[Entries supplied]
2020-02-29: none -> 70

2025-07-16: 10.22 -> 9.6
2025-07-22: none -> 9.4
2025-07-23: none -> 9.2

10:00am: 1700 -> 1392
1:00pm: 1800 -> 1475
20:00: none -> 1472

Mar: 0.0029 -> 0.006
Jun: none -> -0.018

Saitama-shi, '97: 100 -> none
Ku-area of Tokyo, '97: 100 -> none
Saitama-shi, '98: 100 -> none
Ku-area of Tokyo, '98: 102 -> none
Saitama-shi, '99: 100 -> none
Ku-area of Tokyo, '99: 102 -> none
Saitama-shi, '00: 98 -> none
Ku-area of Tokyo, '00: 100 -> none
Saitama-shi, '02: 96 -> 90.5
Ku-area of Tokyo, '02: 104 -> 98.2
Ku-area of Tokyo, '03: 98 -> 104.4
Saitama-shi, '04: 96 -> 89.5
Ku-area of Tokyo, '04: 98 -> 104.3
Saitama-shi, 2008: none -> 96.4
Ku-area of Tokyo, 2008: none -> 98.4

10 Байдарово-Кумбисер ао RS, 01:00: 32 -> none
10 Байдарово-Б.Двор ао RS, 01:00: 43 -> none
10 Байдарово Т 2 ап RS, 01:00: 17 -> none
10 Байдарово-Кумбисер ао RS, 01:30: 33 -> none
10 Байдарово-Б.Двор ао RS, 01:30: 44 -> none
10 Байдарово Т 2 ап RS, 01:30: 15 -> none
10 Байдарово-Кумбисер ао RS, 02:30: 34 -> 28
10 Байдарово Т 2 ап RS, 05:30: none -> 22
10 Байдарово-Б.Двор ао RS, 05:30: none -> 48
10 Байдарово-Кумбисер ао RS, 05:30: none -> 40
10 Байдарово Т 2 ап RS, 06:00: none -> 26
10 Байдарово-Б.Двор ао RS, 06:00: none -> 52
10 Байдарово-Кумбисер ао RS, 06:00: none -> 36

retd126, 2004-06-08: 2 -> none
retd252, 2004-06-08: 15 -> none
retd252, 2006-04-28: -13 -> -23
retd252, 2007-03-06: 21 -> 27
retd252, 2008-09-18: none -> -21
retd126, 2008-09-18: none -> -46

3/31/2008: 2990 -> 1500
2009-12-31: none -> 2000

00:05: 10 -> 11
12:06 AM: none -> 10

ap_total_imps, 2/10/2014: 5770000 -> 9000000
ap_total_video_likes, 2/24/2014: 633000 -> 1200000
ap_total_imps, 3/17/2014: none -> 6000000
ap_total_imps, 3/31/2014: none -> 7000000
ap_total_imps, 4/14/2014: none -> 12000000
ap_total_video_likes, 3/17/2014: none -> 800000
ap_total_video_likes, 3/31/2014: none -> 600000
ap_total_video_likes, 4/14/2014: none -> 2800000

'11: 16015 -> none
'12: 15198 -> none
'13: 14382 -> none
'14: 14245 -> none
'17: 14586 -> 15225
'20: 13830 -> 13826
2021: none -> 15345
[/Entries supplied]
From the data above, extract every line in its exact form.

**Answer below**
2020-02-29: none -> 70

2025-07-16: 10.22 -> 9.6
2025-07-22: none -> 9.4
2025-07-23: none -> 9.2

10:00am: 1700 -> 1392
1:00pm: 1800 -> 1475
20:00: none -> 1472

Mar: 0.0029 -> 0.006
Jun: none -> -0.018

Saitama-shi, '97: 100 -> none
Ku-area of Tokyo, '97: 100 -> none
Saitama-shi, '98: 100 -> none
Ku-area of Tokyo, '98: 102 -> none
Saitama-shi, '99: 100 -> none
Ku-area of Tokyo, '99: 102 -> none
Saitama-shi, '00: 98 -> none
Ku-area of Tokyo, '00: 100 -> none
Saitama-shi, '02: 96 -> 90.5
Ku-area of Tokyo, '02: 104 -> 98.2
Ku-area of Tokyo, '03: 98 -> 104.4
Saitama-shi, '04: 96 -> 89.5
Ku-area of Tokyo, '04: 98 -> 104.3
Saitama-shi, 2008: none -> 96.4
Ku-area of Tokyo, 2008: none -> 98.4

10 Байдарово-Кумбисер ао RS, 01:00: 32 -> none
10 Байдарово-Б.Двор ао RS, 01:00: 43 -> none
10 Байдарово Т 2 ап RS, 01:00: 17 -> none
10 Байдарово-Кумбисер ао RS, 01:30: 33 -> none
10 Байдарово-Б.Двор ао RS, 01:30: 44 -> none
10 Байдарово Т 2 ап RS, 01:30: 15 -> none
10 Байдарово-Кумбисер ао RS, 02:30: 34 -> 28
10 Байдарово Т 2 ап RS, 05:30: none -> 22
10 Байдарово-Б.Двор ао RS, 05:30: none -> 48
10 Байдарово-Кумбисер ао RS, 05:30: none -> 40
10 Байдарово Т 2 ап RS, 06:00: none -> 26
10 Байдарово-Б.Двор ао RS, 06:00: none -> 52
10 Байдарово-Кумбисер ао RS, 06:00: none -> 36

retd126, 2004-06-08: 2 -> none
retd252, 2004-06-08: 15 -> none
retd252, 2006-04-28: -13 -> -23
retd252, 2007-03-06: 21 -> 27
retd252, 2008-09-18: none -> -21
retd126, 2008-09-18: none -> -46

3/31/2008: 2990 -> 1500
2009-12-31: none -> 2000

00:05: 10 -> 11
12:06 AM: none -> 10

ap_total_imps, 2/10/2014: 5770000 -> 9000000
ap_total_video_likes, 2/24/2014: 633000 -> 1200000
ap_total_imps, 3/17/2014: none -> 6000000
ap_total_imps, 3/31/2014: none -> 7000000
ap_total_imps, 4/14/2014: none -> 12000000
ap_total_video_likes, 3/17/2014: none -> 800000
ap_total_video_likes, 3/31/2014: none -> 600000
ap_total_video_likes, 4/14/2014: none -> 2800000

'11: 16015 -> none
'12: 15198 -> none
'13: 14382 -> none
'14: 14245 -> none
'17: 14586 -> 15225
'20: 13830 -> 13826
2021: none -> 15345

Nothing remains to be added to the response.